Website https://www.meetup.com/nl-NL/Rotterdam-data-engineering-Meetup Honours Program Lab (HP-lab)

Do you also wonder how companies get all your data and how reliable it all is and what can be done with data? In the HP lab of the minor Data Engineering you will look at data with a multidisciplinary approach.

The assignment you can work on within the HP lab is a challenging, open and complex practical issue, where the research question or problem definition is not clearly defined. The innovative final solution does justice to the disciplines involved and the context of the problem (target group, users, customers, trends and developments, etc.) This solution is developed in such a way that a case partner can start immediately to begin implementation .

Criteria

• An assignment that can be approached and developed from a multidisciplinary perspective (communication, design, interactive and technical (IT hard / software)

• An assignment where the solution is not obvious or has been devised and determined in advance

• Structure team and time assignment within assignment can be, depending on the HP demands of your program. The team signature (from what programs are students involved) will drive the scope of your project. You will consult with the coordinator of the minor and of HP to finalise the level and scope of your project.

The honours assignments aligned with the data engineering minor will involve at least a data issue. So new technologies and trends (sensoring, Internet of Things, data driven design, data engineering etc.) can be used in the design. Human usage  is central to the design process (human centred, participatory design), where the added value for end user will drive the entire design process. We also address the ethical and legal sides of the design. We like to address not just commercial interests, but also aim at social innovation.

In an equal relationship and cooperation with case partners and students, project supervisors and lecturer-researchers from the Rotterdam University of Applied Sciences, a multidisciplinary way working on an interactive final solution, where the entire spectrum from communication to hardware / software is included in the design. The outcomes (final solutions) for the assignments are the result of an extensive exploration of the context through research (target group, users, customers, trends and developments, etc.). At the start of the assignment it is often not clear what the best solution should be and what the student teams will deliver. An important requirement is that the solution includes a technical element.

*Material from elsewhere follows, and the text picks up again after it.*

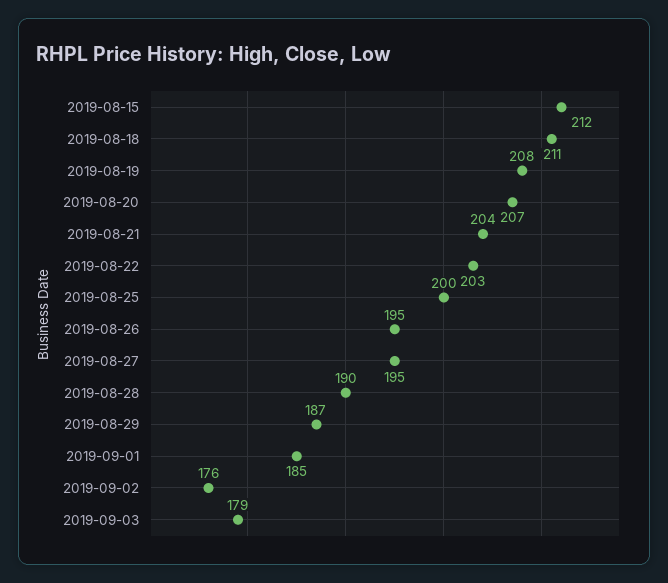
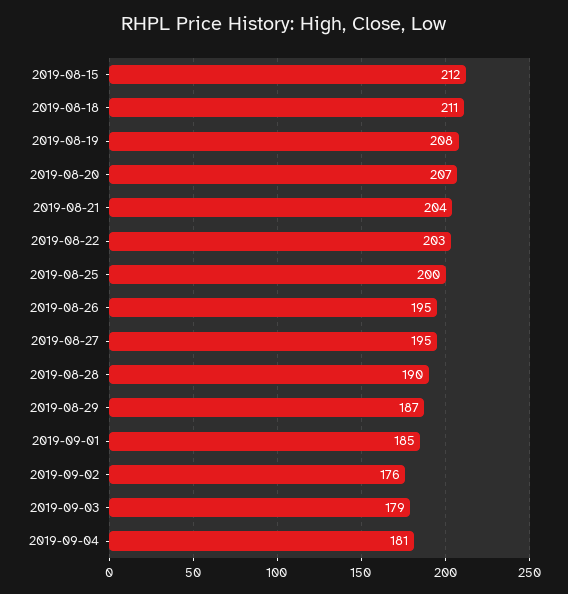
2019-09-04: none -> 181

In the first trimester the main focus is on exploration of the situation / problem and concept development.

In the second trimester the team will study a final solution, refine it, realize it and test it and eventually present it.

Learning tools and materials
  • The New Oil: Using Innovative Business Models to turn Data Into Profit, Arent van 't Spijker, Technics Publications; First edition (July 1, 2014) ISBN-13: 978-1935504825 (ebook or print)
  • Agile Data Warehouse Design, Lawrence Corr, DecisionOnePress, ISBN 9780956817204 or the ebook https://gumroad.com/l/modelstorming/beam-hr-nl with the discount code: beam-hr-nl
  • Designing Data-Intensive Applications, Martin Kleppmann, O'Reilly, 3rd release 2018, ISBN: 9781491903100 (1491903104) (https://dataintensive.net/buy.html (ebook or print)
  • All materials provided or prescribed via electronic learning environment (LMS), in classes or in (guest)lecture presentations.
  • Notepad (digital is allowed, not recommended), scrap paper and pencils
  • Rules for E-mail etiquette and handing in files into the university's environment in EN (provide in the course manual).
Study load

This course gives you 30 credit points, which corresponds to a workload of 840 hours for all activities (research, execution, consults, collecting and processing feedback, etc). During 2 periods (6 months).

In this minor there will be (guest)lectures, (guest)workshops and labs.

Main language

Materials in English, lectures: depending on student population and guest lecturers English or Dutch.